ISBN #: 978-1400066469
Page Count: 272
Copyright: April 7, 2009
Publisher: Random House; First Edition
(Taken from Amazon)
Julian Donahue is in love with his iPod.
Each song that shuffles through “that greatest of all human inventions” triggers a memory. There are songs for the girls from when he was single; there’s the one for the day he met his wife-to-be, and another for the day his son was born. But when his family falls apart, even music loses its hold on him, and he has nothing.
Until one snowy night in Brooklyn, when his life’s soundtrack–and life itself–starts to play again. He stumbles into a bar and sees Cait O’Dwyer, a flame-haired Irish rock singer, performing with her band, and a strange and unlikely love affair is ignited.
Over the next few months, Julian and Cait’s passion for music and each other is played out, though they never meet.
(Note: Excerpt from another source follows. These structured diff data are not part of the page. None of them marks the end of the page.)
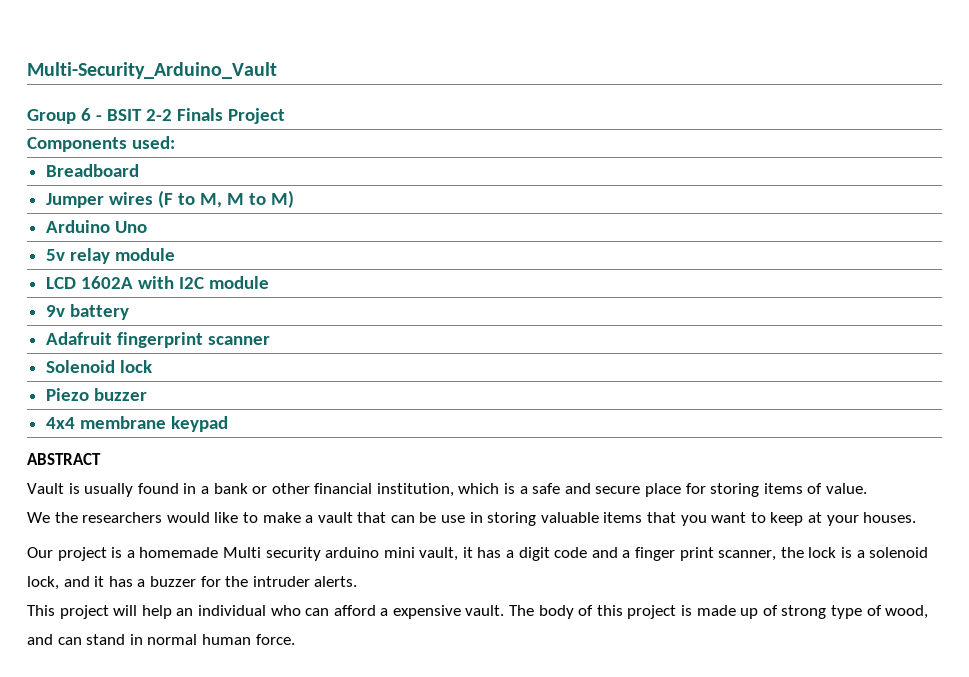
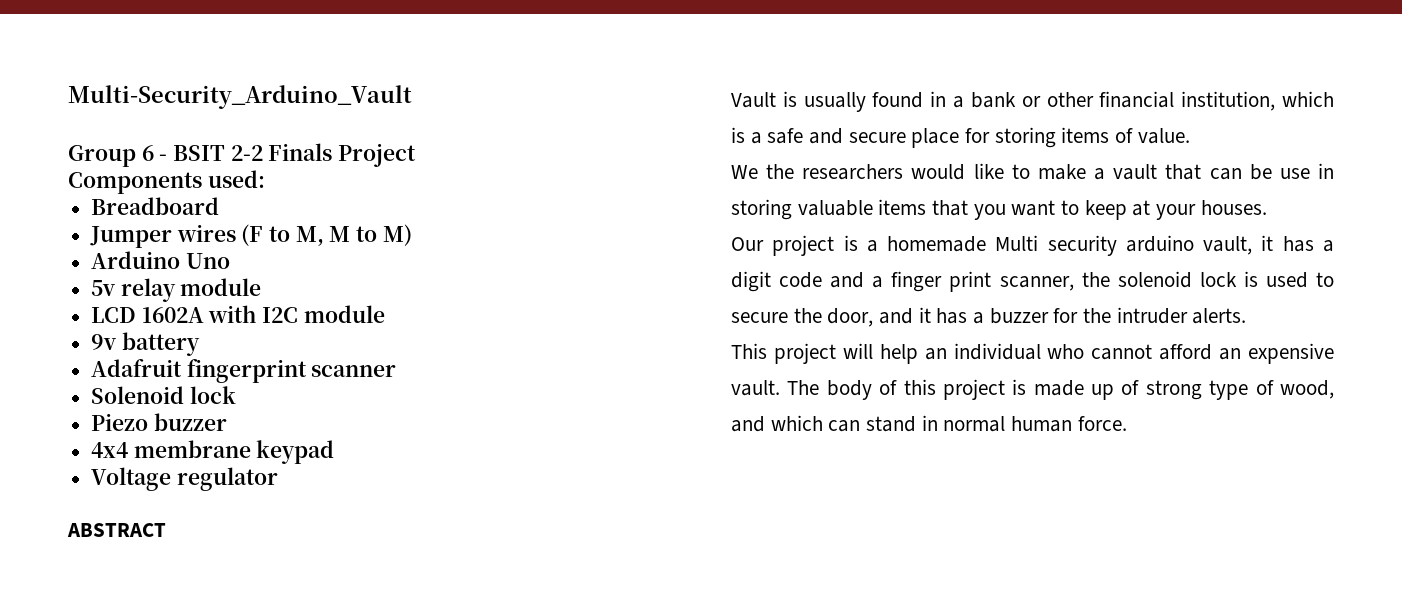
(228, 424) none -> [91,467,278,491] // Voltage regulator
[383,547,415,558] mini -> (1194, 243) none
(804, 552) none -> [1117,271,1192,288] solenoid
[856,547,929,558] [27,576,59,590] a solenoid lock, -> [1265,272,1334,288] [731,308,874,327] used to secure the door,
[305,605,389,616] can afford a -> [1091,344,1242,360] cannot afford an
(53, 639) none -> [770,415,823,431] which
In cryptic emails, text messages, cell-phone videos, and lyrics posted on Cait’s website, they find something in their bizarre friendship that they cannot find anywhere else. Cait’s star is on the rise, and Julian gently guides her along her path to fame–but always from a distance–and she responds to the one voice who understands her, more than a fan but still less than a lover.
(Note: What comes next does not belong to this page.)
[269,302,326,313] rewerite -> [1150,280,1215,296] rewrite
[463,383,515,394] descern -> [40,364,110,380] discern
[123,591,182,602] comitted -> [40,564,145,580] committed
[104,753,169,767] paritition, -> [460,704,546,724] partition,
As their feelings grow more feverish, keeping a safe distance becomes impossible. What follows is a love story and a uniquely heartbreaking dark comedy about obsession and loss.
(Reprinted with her permission from her personal blog, Grown Up Book Reports)
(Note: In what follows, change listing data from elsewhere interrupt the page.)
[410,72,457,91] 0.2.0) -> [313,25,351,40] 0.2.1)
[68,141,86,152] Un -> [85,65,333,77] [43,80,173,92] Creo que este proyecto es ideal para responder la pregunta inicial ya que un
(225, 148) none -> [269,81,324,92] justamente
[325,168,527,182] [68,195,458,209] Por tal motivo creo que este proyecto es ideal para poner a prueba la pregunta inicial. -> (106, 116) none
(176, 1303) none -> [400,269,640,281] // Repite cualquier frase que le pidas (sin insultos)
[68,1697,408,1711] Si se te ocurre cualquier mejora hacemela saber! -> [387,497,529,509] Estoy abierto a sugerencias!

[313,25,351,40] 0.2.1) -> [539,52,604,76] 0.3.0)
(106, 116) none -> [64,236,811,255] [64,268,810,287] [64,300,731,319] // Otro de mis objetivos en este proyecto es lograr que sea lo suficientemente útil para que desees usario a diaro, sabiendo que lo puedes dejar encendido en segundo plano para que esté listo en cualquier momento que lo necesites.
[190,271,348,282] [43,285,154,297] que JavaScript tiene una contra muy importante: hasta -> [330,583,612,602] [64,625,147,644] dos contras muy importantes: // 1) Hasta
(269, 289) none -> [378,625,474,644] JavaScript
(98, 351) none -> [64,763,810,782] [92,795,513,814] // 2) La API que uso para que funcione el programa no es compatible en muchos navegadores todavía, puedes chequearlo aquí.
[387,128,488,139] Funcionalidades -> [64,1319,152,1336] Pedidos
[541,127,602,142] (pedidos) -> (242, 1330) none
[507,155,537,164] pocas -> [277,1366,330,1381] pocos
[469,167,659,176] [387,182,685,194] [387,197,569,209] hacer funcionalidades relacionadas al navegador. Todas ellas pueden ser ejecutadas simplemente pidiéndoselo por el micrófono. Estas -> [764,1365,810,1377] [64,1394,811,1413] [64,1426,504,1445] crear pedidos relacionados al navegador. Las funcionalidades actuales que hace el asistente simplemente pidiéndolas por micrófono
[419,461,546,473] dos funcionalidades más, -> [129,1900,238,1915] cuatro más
Another TBR Pile Challenge book. This one has been on my TBR pile since 2010, when it received literary acclaim. I had very high hopes for this one, as it centers around a music producer who falls for a girl in a band. I was hoping for some hip, Nick Hornby-like writing. I think what I got was if Nick Hornby and David Foster Wallace had a baby. And I don’t know if I’ve mentioned this, but I am not a DFW fan.
I have a 50-page rule when it comes to books. I give it until page 50. If I’m not into it by then, I move on. I have too many other books waiting for their turn.
I struggled to get to page 50 with this one, I really did. I wanted to like it, and I just had a hard time with it. Part of it is the writing style. There was at least one word on each page that I had to look up. And I’m by no means a dummy when it comes to language! So this is not for the average reader.
And then, around page 45, I started to like it. I got used to the way Phillips writes, and I charged on. I kind of fell in and out of love with this book, and almost gave up on it several times. Finally, though, I persevered through the end of the book. My conclusions: I’m not sure whether I am to view Julian’s actions as creepy or romantic, although Cait seems to be ok with everything he does, even herself engaging in some creepy/stalkerish/romantic behavior back at him. I’m not sure how the death of Julian’s son several years ago is supposed to factor in, but it does, somehow. And I am hugely disappointed at the many twists of fate that keep Julian and Cait apart. I know that’s what makes the book work, but it doesn’t mean I have to like it.
All in all, I think this book is a little bit intellectually bogged down to be digestible by the mainstream reader. If you are into indie music and dig chicks in bands, maybe you want to give this one a try. But otherwise, I’m sorry to say, skip this one. This Song is Not For You.